Guillermo Cabrera Infante. Foto: Carlos Miralles

Edición y prólogo de Antoni Munné. Galaxia Gutenberg / Círculo de Lectores. Barcelona, 2012. 1534 páginas. 39 euros

No es fácil ver en un libro de estudio sobre una película, un director o un movimiento cinematográfico una cita de una opinión o de un texto de Guillermo Cabrera Infante, que tantas miles de páginas escribió -con frecuencia bajo el nombre de G. Caín- sobre el cine, sus creaciones y sus creadores.



¿Fue Guillermo Cabrera Infante un crítico de cine? La pregunta parece tonta, a la vista de su ingente producción. Sin embargo, Cabrera, invadido de pasión cinéfila y de ingente erudición sobre el cine, no fue un crítico convencional -se llamó "cronista"- en ninguna de las suposiciones del concepto de convencional aplicado a la crítica de cine: no siempre se preocupaba de volcar toda la información de la que disponía, no cumplía con los requisitos de análisis pormenorizado sobre los aspectos relevantes de una película, no se ceñía a orientar con amago de objetividad los gustos de los espectadores, no se embarcaba en ensayos de aparentes altos vuelos.

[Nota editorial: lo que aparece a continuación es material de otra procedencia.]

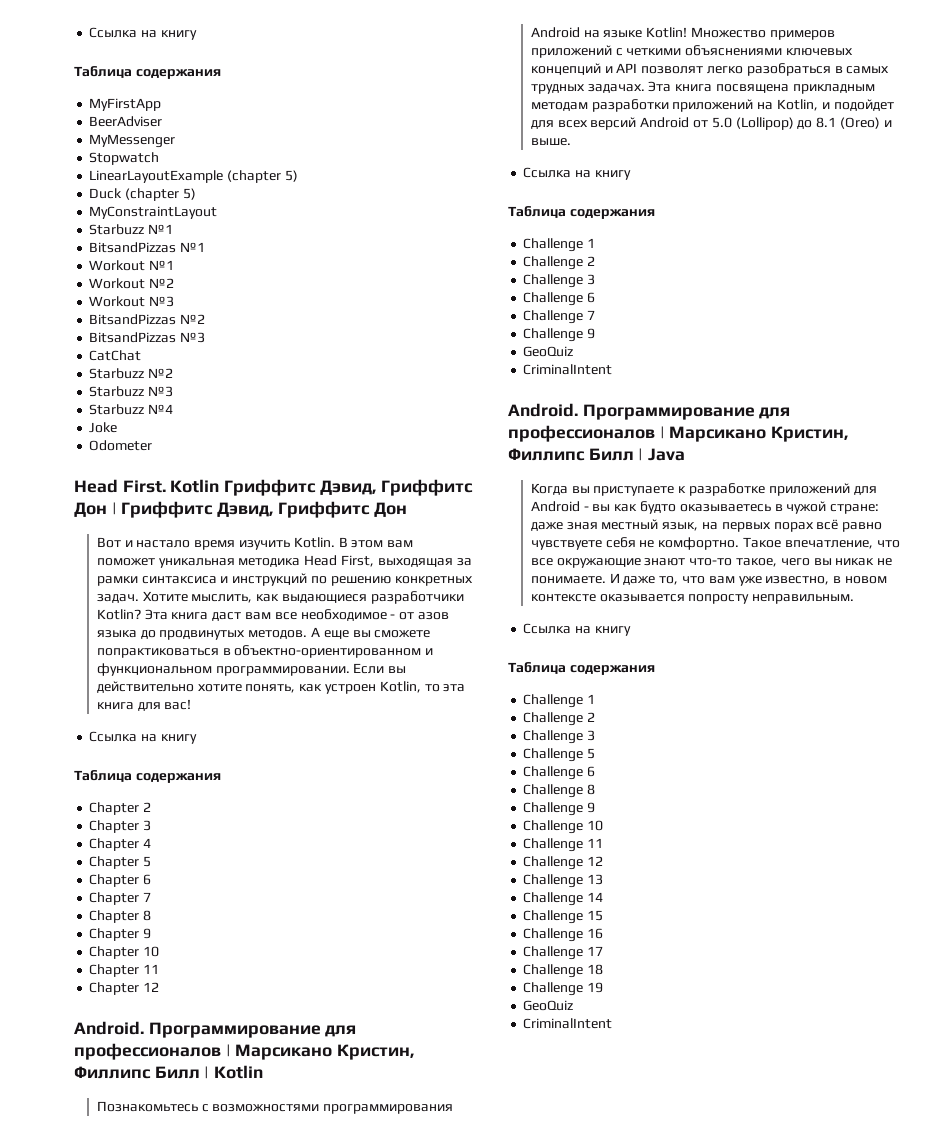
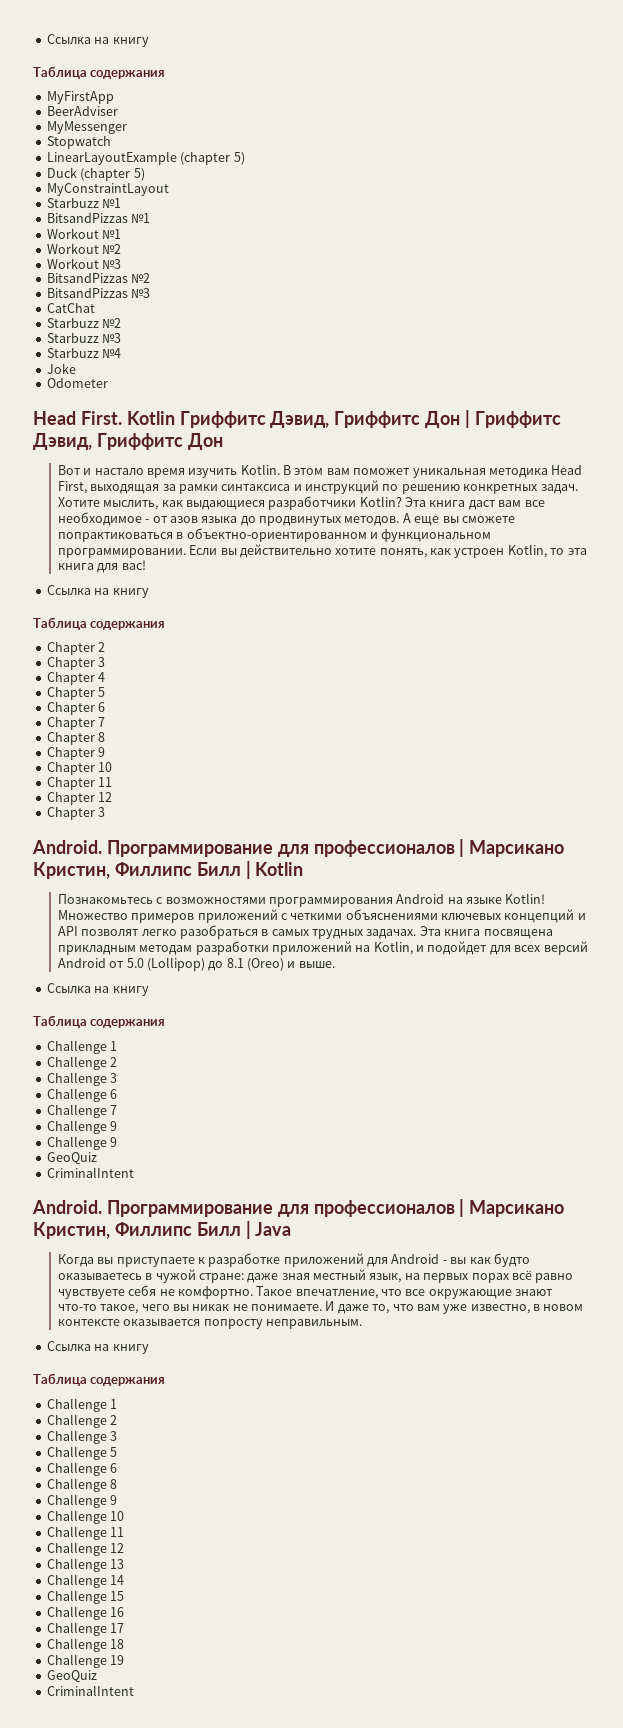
(160, 987) none -> [46,807,106,820] // Chapter 3
(596, 333) none -> [46,1136,118,1150] // Challenge 9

Hacía algo de todo eso en mezcla muy personal y, con el mismo impulso subjetivo, derivaba hacia la construcción de piezas autónomas, literarias, inspiradoras, instigadoras, autosuficientes. Sacrificaba con gusto los cánones más estrictos -y antiguos- de lo periodístico o de lo académico en busca de un resultado otro, de un desenlace textual que remitía a la película o al director, pero que se situaba en el terreno de una creación independiente. Lo primero, el logro del placer de la escritura para el escritor y, por consiguiente, del texto para el lector, y, a través de ambos, la incitación -o el rechazo- hacia la película, la comunicación de un amor hacia el cine que tenía su mejor prueba en la capacidad de las películas para suscitar, mediante la chispeante y caprichosa inteligencia analítica y verbal del autor, piezas periodísticas y literarias legibles por sí mismas, estimulantes y contagiosas -a veces de forma harto indirecta- de las ganas de acudir al cinematógrafo.

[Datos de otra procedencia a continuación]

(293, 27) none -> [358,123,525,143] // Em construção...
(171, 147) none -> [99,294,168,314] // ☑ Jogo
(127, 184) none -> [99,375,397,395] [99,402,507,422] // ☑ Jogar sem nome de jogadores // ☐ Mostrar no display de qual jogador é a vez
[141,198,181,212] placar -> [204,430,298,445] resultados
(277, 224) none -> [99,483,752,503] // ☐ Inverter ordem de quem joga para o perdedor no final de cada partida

El reconocido afilamiento del pensamiento del escritor, sus inesperados juegos de palabras, el espectáculo de la pirotecnia de sus ideas y de sus juicios y su sentido del humor ácido e irónico desembocaban en un espectáculo gozoso que traspasaba y rebasaba la establecida función de la crítica de cine, preludiando y conectando con la posterior escritura novelesca del autor.



El cronista de cine -enmarcado como primera entrega de la sucesiva publicación de las obras completas de Cabrera Infante y como primer volumen de la recopilación de sus textos de cine- se asienta sobre las ya conocidas críticas de su libro Un oficio del siglo XX, pero ofrece centenares de páginas que no conocíamos de sus reseñas publicadas en la revista habanera Carteles, entre 1954 y 1960, así como una sabrosísima recolección de artículos, reportajes y entrevistas.

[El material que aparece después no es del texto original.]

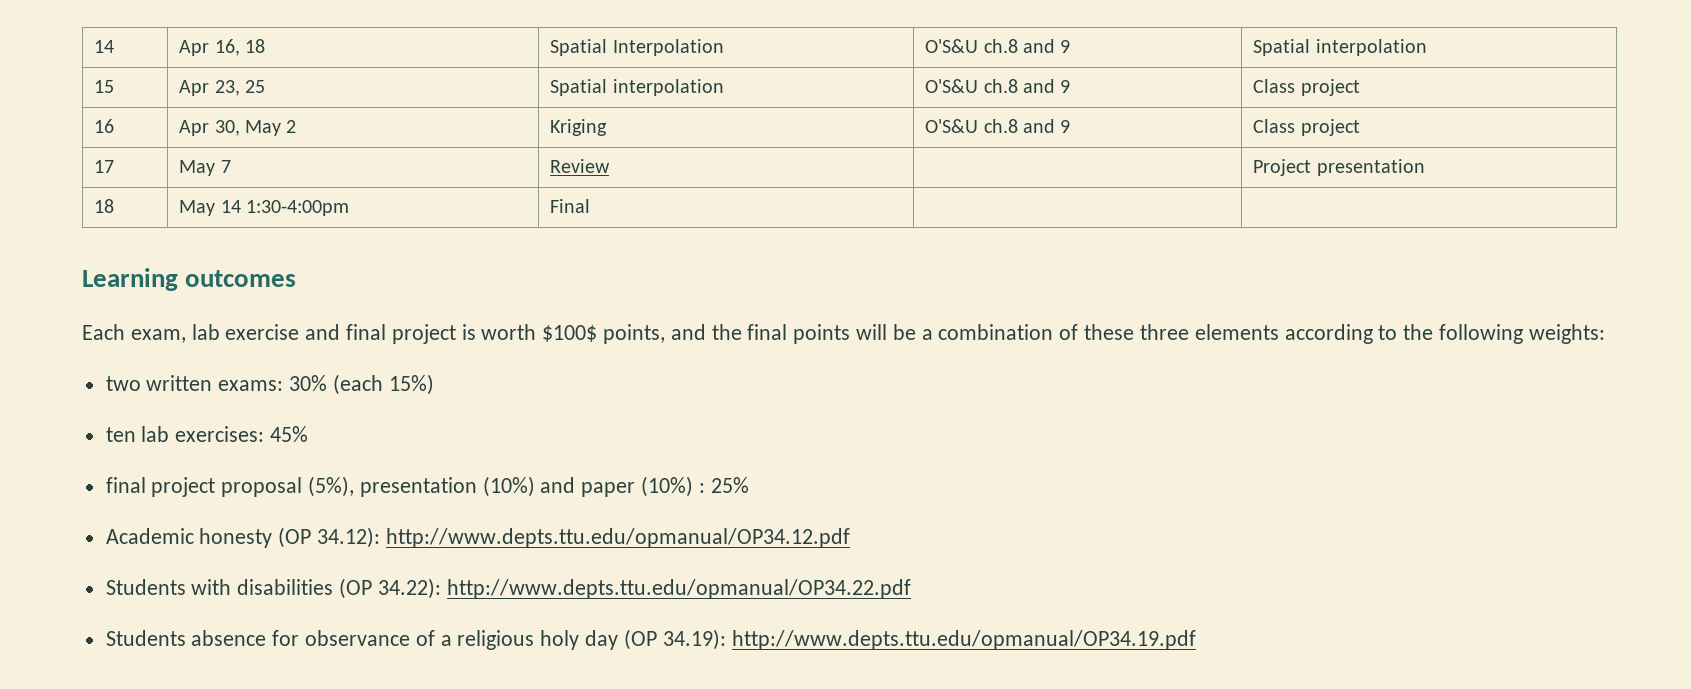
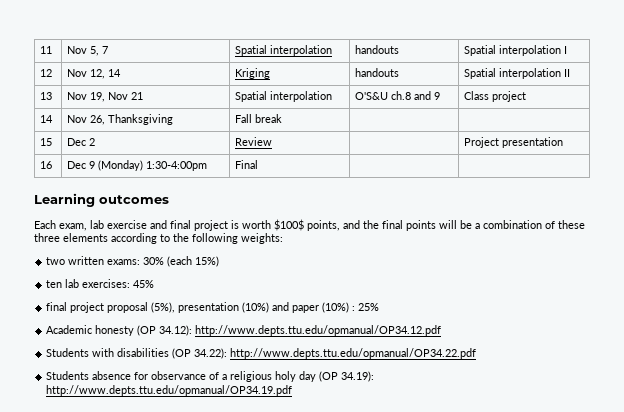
[94,40,115,53] [179,39,266,56] [550,39,724,56] [925,39,1071,53] [1253,39,1427,56] [94,80,115,93] [179,80,266,96] 14 | Apr 16, 18 | Spatial Interpolation | O'S&U ch.8 and 9 | Spatial interpolation // 15 | Apr 23, 25 -> [40,46,53,54] [67,46,109,56] [235,45,333,56] [355,45,400,54] [464,45,568,56] [40,69,53,77] [67,69,122,79] [235,68,271,79] [355,68,400,77] [464,68,571,79] [40,92,53,100] [67,92,144,102] 11 | Nov 5, 7 | Spatial interpolation | handouts | Spatial interpolation I // 12 | Nov 12, 14 | Kriging | handouts | Spatial interpolation II // 13 | Nov 19, Nov 21
[94,119,115,133] [179,120,297,136] [550,119,608,136] [925,119,1071,133] [1253,119,1360,136] [94,160,115,173] [179,160,231,176] 16 | Apr 30, May 2 | Kriging | O'S&U ch.8 and 9 | Class project // 17 | May 7 -> [40,115,54,123] [67,114,174,125] [235,114,283,123] [40,138,53,146] [67,138,96,146] 14 | Nov 26, Thanksgiving | Fall break | | // 15 | Dec 2
[94,199,115,213] [179,200,241,216] 18 | May 14 -> [40,161,53,169] [67,160,144,171] 16 | Dec 9 (Monday)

El resultado es un festín, una bacanal para cualquier buen lector y para cualquier buen cinéfilo, doble condición que ha ido unida históricamente hasta que, ahora, uno -y más de uno- tiene la sospecha de que la entrega rendida a las historias contadas con imágenes excluye -o mengua significativamente- la devoción por las historias contadas con palabras. Es esta una tragedia -¿provisional?- del siglo XXI que no sólo atañe a muchos espectadores jóvenes sino también a muchos cineastas en ejercicio. Hace poco leí en una columna de un habitualmente desaforado columnista, de muy buena escritura y peor punto de vista, que las películas eran los libros de quienes no leen libros. El picotazo duele. Nunca había sido así, pero puede que una generación -o dos- estén cayendo en ese precipicio.



Cabrera Infante (Caín, provocador heterónimo hecho de las dos primeras letras de sus apellidos) no fue un crítico al estilo de André Bazin, Andrew Sarris y, ni siquiera, de François Truffaut, si bien la desenvoltura de este último -que conocía y citaba- le fuera más próxima. Pero es imposible que, más allá del mencionado placer que por sí mismos procuran sus textos, su obra crítica no sirva para agudizar los registros de percepción de las películas, para proponer formas renovadas de hacer periodismo, para recrear los decorados de la memoria vital y, por supuesto, para evocar y revocar la trayectoria biográfica de un escritor indispensable, que fundió el interior de luces y sombras de las salas oscuras con el exterior -a veces luminoso, a veces sombrío- de su vida individual y de la vida colectiva. No ha habido tantos escritores que, de una tacada, nos empujaran a amar las películas, los libros y la vida.